When a parent is told that their child has an anomalous coronary artery, the reaction is often a mixture of confusion and fear. The term is unfamiliar, and the potential link to sudden cardiac death in young athletes understandably causes alarm. Yet the picture is considerably more nuanced than the headline suggests: the majority of coronary artery anomalies are entirely benign, and even the small number that carry genuine risk can be identified and managed effectively with expert assessment.
This page explains what coronary artery anomalies are, how they differ from one another, what the risk profile of each looks like, how diagnosis works, and what treatment and follow-up involve. Dr. Alessandro Giardini’s specialist background in complex congenital heart conditions and exercise physiology means that families dealing with this diagnosis can access expert, personalised assessment in London.
What Are Coronary Artery Anomalies?
The coronary arteries are the blood vessels that supply the heart muscle with oxygen and nutrients. In a normal heart, two coronary arteries arise from the aorta (the main blood vessel leaving the heart): the left coronary artery, which supplies the front and left side of the heart muscle, and the right coronary artery, which supplies the back and right side. Both follow predictable pathways around the heart.
A coronary artery anomaly occurs when one or more of these arteries develops abnormally during foetal development. The anomaly may affect where the artery originates, which vessel it arises from, the path it takes through the heart and surrounding structures, or how it ends.
Coronary artery anomalies occur in less than one per cent of the general population, making them rare but not uncommon. Crucially, more than 80 per cent of all coronary artery anomalies are benign variants that cause no alteration in coronary blood supply and carry no serious clinical consequences. A smaller group are potentially serious and require specialist evaluation. A very small minority are genuinely high-risk and need treatment.
Types of Coronary Artery Anomalies
Understanding the different types helps parents make sense of what they are told and ask the right questions.
Anomalous Aortic Origin of a Coronary Artery (AAOCA)
In this group, one coronary artery arises from the wrong part of the aorta. The two most important subtypes are:
Anomalous aortic origin of the left coronary artery (AAOLCA): The left coronary artery arises from the right coronary sinus (the wrong side of the aorta) and must cross between the aorta and the pulmonary artery to reach the left side of the heart. This interarterial course can compress the artery, reducing blood flow during exertion. AAOLCA carries the higher risk among the two subtypes and is the more common cause of sudden cardiac death associated with coronary anomalies in young people. At times, as the left coronary artery originates is a slanted fashion, the initial part of the left coronary artery may run within the wall (intramural) of the aorta. In this situation the ostium (origin of the coronary artery) may also be “slit like” instead of circular. This can further compromise the flow during exercise.
Anomalous aortic origin of the right coronary artery (AAORCA): The right coronary artery arises from the left coronary sinus and takes an interarterial course. This is generally considered lower risk than AAOLCA, though the risk is not zero and management decisions in asymptomatic children represent one of the genuinely uncertain areas in paediatric cardiology. Not every child with AAORCA needs surgery, and the decision requires careful individual assessment. In this variant the origin of the artery can be intramural as well as seen for the AAOLCA.

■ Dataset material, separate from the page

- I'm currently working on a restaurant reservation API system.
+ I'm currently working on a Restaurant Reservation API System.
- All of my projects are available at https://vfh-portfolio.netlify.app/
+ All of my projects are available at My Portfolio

The risk with both subtypes relates to the course the anomalous artery takes between the aorta and pulmonary artery as well as presence of an intramural course. During exercise, when both these vessels enlarge and pulsate, the coronary artery running between them can be compressed. This reduces blood supply to the heart muscle at precisely the moment demand is greatest.

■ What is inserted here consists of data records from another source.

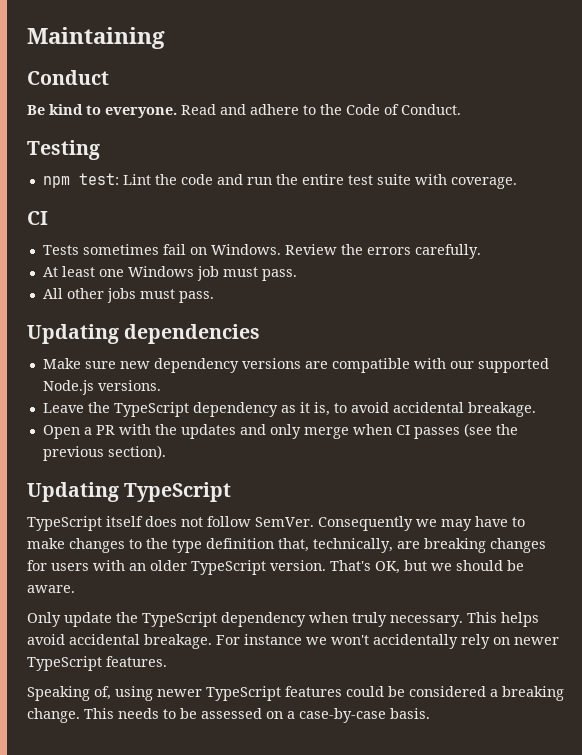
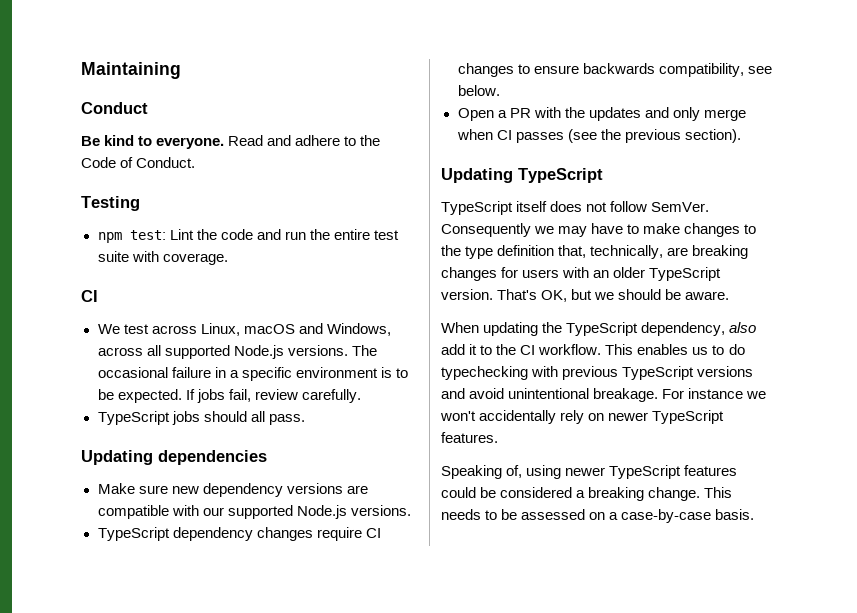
- Tests sometimes fail on Windows. Review the errors carefully.
- At least one Windows job must pass.
- All other jobs must pass.
+ We test across Linux, macOS and Windows, across all supported Node.js versions. The occasional failure in a specific environment is to be expected. If jobs fail, review carefully.
+ TypeScript jobs should all pass.
- Leave the TypeScript dependency as it is, to avoid accidental breakage.
+ TypeScript dependency changes require CI changes to ensure backwards compatibility, see below.
- Only update the TypeScript dependency when truly necessary. This helps avoid accidental breakage.
+ When updating the TypeScript dependency, also add it to the CI workflow. This enables us to do typechecking with previous TypeScript versions and avoid unintentional breakage.

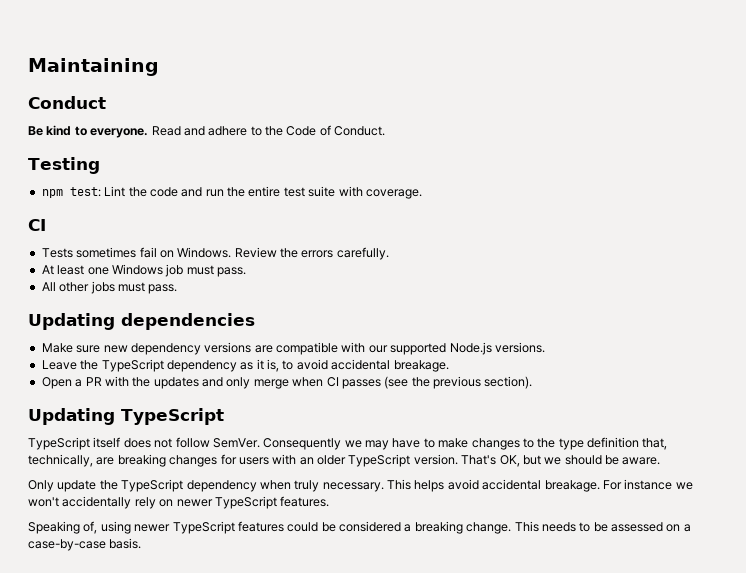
- We test across Linux, macOS and Windows, across all supported Node.js versions. The occasional failure in a specific environment is to be expected. If jobs fail, review carefully.
- TypeScript jobs should all pass.
+ Tests sometimes fail on Windows. Review the errors carefully.
+ At least one Windows job must pass.
+ All other jobs must pass.
- TypeScript dependency changes require CI changes to ensure backwards compatibility, see below.
+ Leave the TypeScript dependency as it is, to avoid accidental breakage.
- When updating the TypeScript dependency, also add it to the CI workflow. This enables us to do typechecking with previous TypeScript versions and avoid unintentional breakage.
+ Only update the TypeScript dependency when truly necessary. This helps avoid accidental breakage.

Anomalous Left Coronary Artery from the Pulmonary Artery (ALCAPA)
ALCAPA is the most urgent of all coronary artery anomalies. Instead of arising from the aorta, the left coronary artery originates from the pulmonary artery. The pulmonary artery carries oxygen-poor blood, so the left coronary artery delivers deoxygenated blood to the heart muscle rather than the oxygen-rich blood it needs. The result is progressive ischaemia (oxygen starvation) of the heart muscle, leading to heart failure, potentially to myocardial infarction (a heart attack in a baby), and, if untreated, to death.
A phenomenon called coronary steal worsens the situation: because pressure in the pulmonary artery is lower than in the aorta, blood from the left coronary actually flows backwards into the pulmonary artery rather than forward into the heart muscle. This steals blood from the heart at a time when it is already severely deprived.

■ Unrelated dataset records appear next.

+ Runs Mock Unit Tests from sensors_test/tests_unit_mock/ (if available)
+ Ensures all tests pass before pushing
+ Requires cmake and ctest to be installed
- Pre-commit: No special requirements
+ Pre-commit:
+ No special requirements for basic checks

ALCAPA affects approximately one in 300,000 babies. Without surgery, the mortality rate in symptomatic infants exceeds 90 per cent. With timely surgery, most children do very well and go on to live normal lives.
Myocardial Bridge
A myocardial bridge occurs when a segment of a coronary artery (most commonly the left anterior descending artery) runs through the heart muscle itself rather than along the surface of the heart. During each heartbeat, the muscle contracts and squeezes the segment of artery tunnelled inside it. In most people this causes no problem at all, and myocardial bridges are generally considered a benign anatomical variant.
In a minority of cases, a deep or long bridge can cause symptoms during exercise, including chest pain and, very rarely, arrhythmias. Assessment with stress imaging and occasionally fractional flow reserve measurement (a catheter-based test that assesses pressure across the bridge during peak flow) helps identify the small group who need treatment.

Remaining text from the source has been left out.